─── Data listing ───
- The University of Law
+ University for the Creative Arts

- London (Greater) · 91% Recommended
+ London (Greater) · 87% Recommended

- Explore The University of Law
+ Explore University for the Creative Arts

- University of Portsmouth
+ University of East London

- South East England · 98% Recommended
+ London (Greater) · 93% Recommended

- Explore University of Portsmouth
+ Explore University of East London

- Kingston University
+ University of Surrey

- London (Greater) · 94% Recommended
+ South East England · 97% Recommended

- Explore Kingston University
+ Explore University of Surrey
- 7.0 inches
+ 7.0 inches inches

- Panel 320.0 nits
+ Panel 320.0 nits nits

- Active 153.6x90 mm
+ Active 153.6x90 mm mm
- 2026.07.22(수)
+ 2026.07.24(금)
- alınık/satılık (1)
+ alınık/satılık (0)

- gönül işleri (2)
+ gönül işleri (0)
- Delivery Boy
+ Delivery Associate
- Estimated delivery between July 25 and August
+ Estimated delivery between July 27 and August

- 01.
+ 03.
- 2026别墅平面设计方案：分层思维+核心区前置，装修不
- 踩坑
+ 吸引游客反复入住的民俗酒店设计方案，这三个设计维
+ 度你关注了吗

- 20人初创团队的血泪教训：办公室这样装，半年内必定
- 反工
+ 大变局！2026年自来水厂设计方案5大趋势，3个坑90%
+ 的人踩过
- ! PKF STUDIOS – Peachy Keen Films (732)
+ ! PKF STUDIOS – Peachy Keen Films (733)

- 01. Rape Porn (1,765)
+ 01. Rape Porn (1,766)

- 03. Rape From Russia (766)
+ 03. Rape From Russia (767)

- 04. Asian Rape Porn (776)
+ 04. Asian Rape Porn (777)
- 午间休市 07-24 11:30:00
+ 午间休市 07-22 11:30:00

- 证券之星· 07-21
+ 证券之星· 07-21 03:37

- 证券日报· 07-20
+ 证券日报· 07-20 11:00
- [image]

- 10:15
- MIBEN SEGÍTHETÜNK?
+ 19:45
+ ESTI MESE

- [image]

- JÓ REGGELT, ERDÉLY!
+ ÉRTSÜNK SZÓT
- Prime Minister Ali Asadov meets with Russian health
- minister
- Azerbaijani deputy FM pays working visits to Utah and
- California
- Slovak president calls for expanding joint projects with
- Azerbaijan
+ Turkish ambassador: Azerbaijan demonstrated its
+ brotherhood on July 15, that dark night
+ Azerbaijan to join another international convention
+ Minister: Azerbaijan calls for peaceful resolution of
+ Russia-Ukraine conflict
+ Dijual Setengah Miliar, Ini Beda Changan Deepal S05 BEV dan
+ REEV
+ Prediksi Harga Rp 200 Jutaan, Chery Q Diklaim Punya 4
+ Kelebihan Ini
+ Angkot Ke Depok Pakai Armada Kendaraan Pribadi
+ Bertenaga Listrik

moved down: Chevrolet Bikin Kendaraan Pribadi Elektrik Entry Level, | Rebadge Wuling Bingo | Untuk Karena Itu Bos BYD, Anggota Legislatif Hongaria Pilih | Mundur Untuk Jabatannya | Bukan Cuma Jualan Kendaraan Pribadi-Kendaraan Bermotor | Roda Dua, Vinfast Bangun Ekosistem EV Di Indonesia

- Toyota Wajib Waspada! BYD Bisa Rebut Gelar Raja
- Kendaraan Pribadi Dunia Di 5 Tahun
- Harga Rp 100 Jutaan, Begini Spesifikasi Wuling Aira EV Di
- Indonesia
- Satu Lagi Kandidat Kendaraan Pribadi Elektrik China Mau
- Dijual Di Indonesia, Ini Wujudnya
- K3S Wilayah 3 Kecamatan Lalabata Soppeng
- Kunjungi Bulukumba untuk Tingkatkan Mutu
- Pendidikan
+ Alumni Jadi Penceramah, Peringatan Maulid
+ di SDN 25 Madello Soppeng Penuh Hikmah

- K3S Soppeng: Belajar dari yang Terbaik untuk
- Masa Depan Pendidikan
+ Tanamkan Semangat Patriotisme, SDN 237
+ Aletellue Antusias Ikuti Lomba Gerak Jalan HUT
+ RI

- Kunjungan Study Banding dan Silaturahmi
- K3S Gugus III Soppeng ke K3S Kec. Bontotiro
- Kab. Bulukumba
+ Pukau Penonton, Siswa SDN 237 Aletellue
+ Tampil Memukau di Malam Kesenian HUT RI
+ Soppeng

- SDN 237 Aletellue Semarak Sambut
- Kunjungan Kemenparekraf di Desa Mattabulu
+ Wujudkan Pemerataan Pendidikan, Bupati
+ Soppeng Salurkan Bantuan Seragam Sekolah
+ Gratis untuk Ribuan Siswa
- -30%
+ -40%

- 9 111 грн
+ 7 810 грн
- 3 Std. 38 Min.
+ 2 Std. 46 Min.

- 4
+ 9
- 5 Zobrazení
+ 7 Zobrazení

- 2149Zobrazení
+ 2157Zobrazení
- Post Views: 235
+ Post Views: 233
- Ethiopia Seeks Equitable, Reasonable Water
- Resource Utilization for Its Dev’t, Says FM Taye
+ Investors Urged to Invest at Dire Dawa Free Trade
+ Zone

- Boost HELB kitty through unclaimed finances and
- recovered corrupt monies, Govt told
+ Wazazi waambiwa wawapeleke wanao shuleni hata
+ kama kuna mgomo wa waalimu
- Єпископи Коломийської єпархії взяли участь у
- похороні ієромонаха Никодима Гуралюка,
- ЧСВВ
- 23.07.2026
───
* [Assigned task] Work out how many lines in the data hold the word "August"; reply with the number alone.

* [Exercise answer] 2